Content revision data:
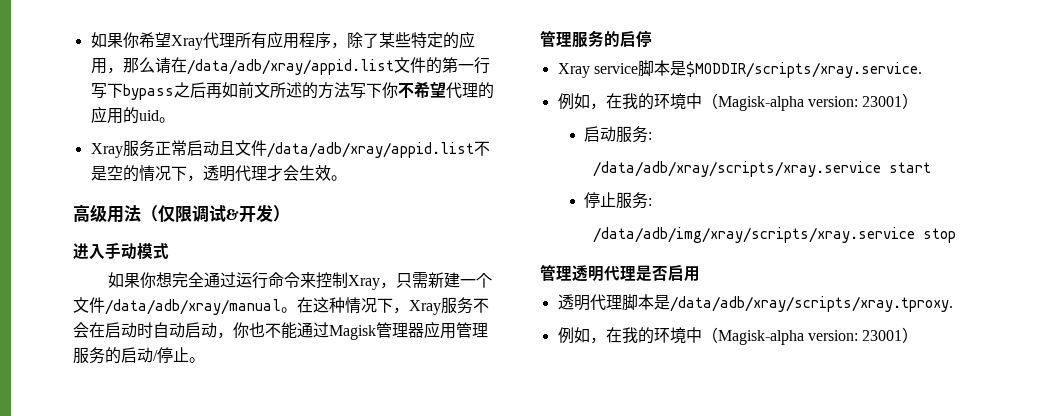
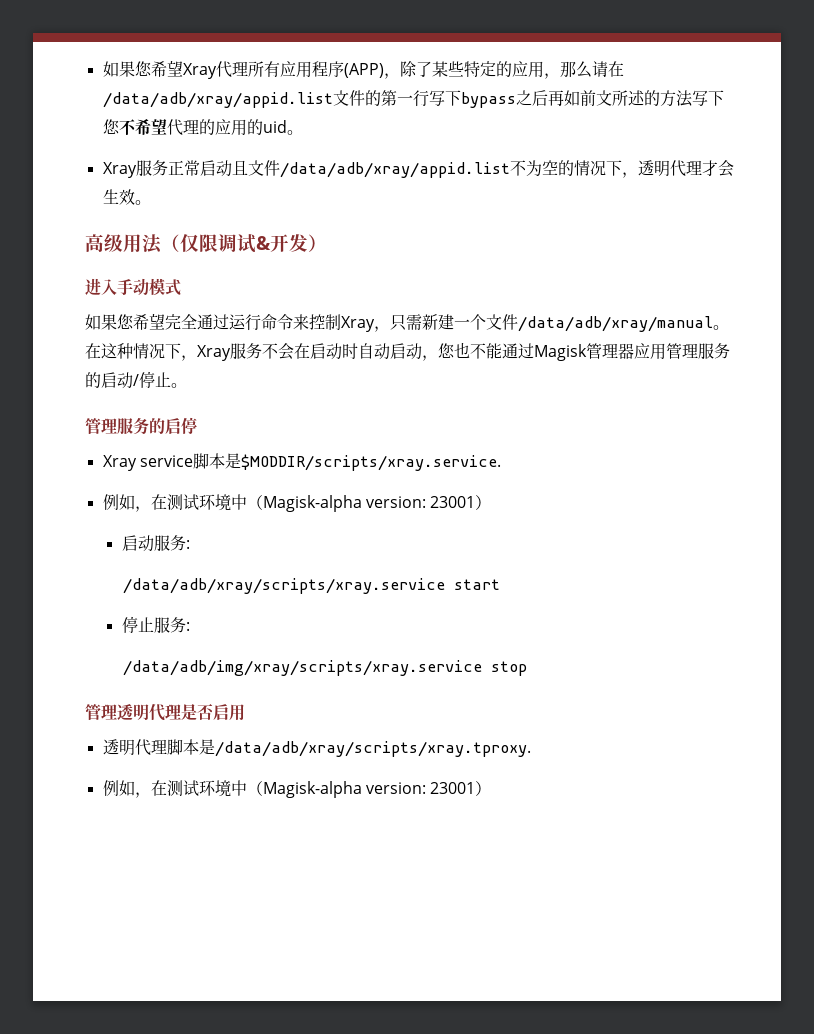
[90,32,139,48] 如果你 -> [102,61,152,77] 如果您
(331, 40) none -> [343,63,384,78] (APP)
[381,82,398,98] 你 -> [102,119,120,134] 您
[90,166,107,181] 是 -> [525,160,542,176] 为
[140,272,173,288] 你想 -> [117,313,165,330] 您希望
[233,322,249,338] 你 -> [438,343,455,358] 您
[621,93,654,110] 我的 -> [166,494,199,510] 测试
[621,327,654,344] 我的 -> [166,780,199,796] 测试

[Task statement]: Only the last part of the entries above is needed: please copy the line with "[140,272,173,288] 你想 -> [117,313,165,330] 您希望" and each line after it exactly.

[The answer]:
[140,272,173,288] 你想 -> [117,313,165,330] 您希望
[233,322,249,338] 你 -> [438,343,455,358] 您
[621,93,654,110] 我的 -> [166,494,199,510] 测试
[621,327,654,344] 我的 -> [166,780,199,796] 测试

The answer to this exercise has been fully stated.